Documentation for GCAM
The Global Change Analysis Model
View the Project on GitHub JGCRI/gcam-doc
The strategy for nesting competing land uses and nesting nests of competing land uses has involved some expert judgment, as does the choice of logit exponents that govern substitution within each of the level of the nesting structure. Note that calibration and reproduction of historical results does not depend on the nesting strategy or the logit exponents used. Instead, these assumptions affect future period results as conditions or policies change from history.
Before discussing our nesting approach, it is useful to consider the space of possible nesting strategies. One approach is that of a single nest: the assumption that the land regions are small enough that all competing options are equally substitutable. This assumption implies that it is just as easy to switch from forest to wheat as it is to switch from corn to wheat. However, this conversion would not happen unless wheat was more profitable than forest or corn. With a high enough logit exponent for this single nest, the land sharing approaches an optimal “winner-take-all” result in that all land within a region will be dedicated to the most profitable product in that region. A single nest with a high exponent represents the extreme end of unconstrained optimization in which there is no transition cost or other hurdle for switching from one land type to another.
The other extreme is that of no substitution. This would be accomplished with near zero or zero logit exponents, whether in a single nest or multiple nests. This implies that either it is physically impossible or the transition costs are too high to allow switching from one land type to another. Currently, in GCAM, we use zero logit exponents in a very limited number of situations, where we do not want any substitution (e.g., we do not allow cropland to expand into desert or tundra). However, in most situations, we employ positive logit exponents and allow economics to dictate the land allocation within a region.

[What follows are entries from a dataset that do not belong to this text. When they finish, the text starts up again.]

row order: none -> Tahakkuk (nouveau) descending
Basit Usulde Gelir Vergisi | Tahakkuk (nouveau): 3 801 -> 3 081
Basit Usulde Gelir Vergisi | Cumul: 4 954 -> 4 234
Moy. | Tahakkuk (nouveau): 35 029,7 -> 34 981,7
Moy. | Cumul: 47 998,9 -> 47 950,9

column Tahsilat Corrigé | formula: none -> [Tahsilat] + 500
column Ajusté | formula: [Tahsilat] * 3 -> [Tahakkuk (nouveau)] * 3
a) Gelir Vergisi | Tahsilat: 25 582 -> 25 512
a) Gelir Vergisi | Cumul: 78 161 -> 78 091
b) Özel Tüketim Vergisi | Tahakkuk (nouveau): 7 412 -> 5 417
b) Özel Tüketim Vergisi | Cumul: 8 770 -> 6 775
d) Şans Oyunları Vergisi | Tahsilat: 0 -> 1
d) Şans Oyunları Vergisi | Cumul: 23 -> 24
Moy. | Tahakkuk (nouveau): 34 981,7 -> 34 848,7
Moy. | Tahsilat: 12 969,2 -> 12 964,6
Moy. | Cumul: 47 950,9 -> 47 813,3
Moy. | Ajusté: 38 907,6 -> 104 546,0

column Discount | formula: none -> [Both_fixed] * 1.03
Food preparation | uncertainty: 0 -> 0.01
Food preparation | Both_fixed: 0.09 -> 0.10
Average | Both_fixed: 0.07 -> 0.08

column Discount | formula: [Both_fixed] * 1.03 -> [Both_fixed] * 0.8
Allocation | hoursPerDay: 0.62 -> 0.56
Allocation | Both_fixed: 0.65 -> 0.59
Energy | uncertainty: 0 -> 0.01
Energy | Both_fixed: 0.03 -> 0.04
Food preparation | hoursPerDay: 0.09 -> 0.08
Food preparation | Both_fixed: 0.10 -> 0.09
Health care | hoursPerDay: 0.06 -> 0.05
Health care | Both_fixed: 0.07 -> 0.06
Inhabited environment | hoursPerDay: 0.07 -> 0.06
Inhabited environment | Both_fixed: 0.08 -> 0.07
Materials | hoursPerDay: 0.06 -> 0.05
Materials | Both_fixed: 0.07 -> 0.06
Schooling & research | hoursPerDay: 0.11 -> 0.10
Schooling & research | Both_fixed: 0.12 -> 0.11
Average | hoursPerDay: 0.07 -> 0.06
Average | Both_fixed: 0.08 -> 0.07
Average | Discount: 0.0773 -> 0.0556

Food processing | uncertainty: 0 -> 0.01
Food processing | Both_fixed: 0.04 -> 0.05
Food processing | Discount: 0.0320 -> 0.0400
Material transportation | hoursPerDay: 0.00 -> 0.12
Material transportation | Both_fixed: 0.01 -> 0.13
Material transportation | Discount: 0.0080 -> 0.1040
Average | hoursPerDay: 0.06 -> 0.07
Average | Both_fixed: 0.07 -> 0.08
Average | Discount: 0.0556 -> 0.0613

As a point of reference, we have compared the logit approach used in AgLU with the approach used in FASOM[1], an optimization model of agriculture and forest in the United States. FASOM uses a mix of substitution strategies very different from our approach. FASOM divides the U.S. into a number of small regions. Within each of their regions, the model does not allow the mix of crops grown to change. However, they do allow total cropland to expand or contract in order to meet changing demand. They have also imposed a rule mapping potential biomass crops to marginal cropland outside their regular cropland category. This contrasts strongly with our approach where we allow easier substitution among crops within cropland but more difficult expansion or contraction of total cropland. The reason for the difference lies in the linear optimization approach. FASOM sets these cropland mix constraints as a way of calibrating future model behavior to history. Otherwise, in the first future period, the model would optimize and allocate land in a pattern very different from history. Our calibration approach also allows us to reflect history, but our logit sharing allows the future model periods to change the mix of crops as conditions change. For a reference case, the two approaches may give similar results. For a scenario with rapid change, the approaches may provide very different results.
Our current approach is to use a nesting strategy that allows the logit exponents to reflect differences in substitutability across land categories. Figure 1 shows the nesting diagram of land with an AEZ subregion. At the top is all land, which is divided into two main types of nodes: agro-forestry land and the remaining categories of land that are not suitable for agriculture. This second category could be divided further if useful. The next node layer contains two further nodes: all agro-forestry, non-pasture land and all pasture land. The pasture land node contains two competing uses (land leaves in the code): managed pasture (that which feeds marketed livestock) and unmanaged pasture.
The agro-forestry (non-pasture) node contains three competing nodes: shrub and grass lands, forest lands, and croplands. Shrublands and grasslands are separated from the rest as they are both classified as unmanaged land categories and we want to control their substitutability between each other separately. Finally, the forestland node competes with the total cropland node. Within forestland, there are managed and unmanaged forest leaves, and we have added a woody biomass option there in some regions and scenarios. Under cropland are all food and other agriculture products (e.g., corn, wheat, sugars, etc.), including biomass crops, along with an unmanaged land category called other arable land. Note that several crops are included explicitly in the CropLand node, and the grouping of “AllOtherCrops” is simply a convenience for this figure.
With the specification above, we can make substitution across categories more or less difficult by choosing lower or higher logit parameters. We can also effectively combine nests by making the logit exponents the same. For example, if we assign the same logit exponent for each level, this is equivalent to putting all uses under one nest. One implication of having equal exponents is that it would not matter in which node we placed new crop options like biomass.
[1] Beach, R.H., & McCarl, B.A. (Jan 2010). U.S. agricultural and forestry impacts of the Energy Independence and Security Act: FASOM results and model description. Final Report. Research Triangle Park, NC: RTI International. Prepared for the U.S. Environmental Protection Agency, Office of Transportation and Air Quality. RTI Project Number 0210826.003.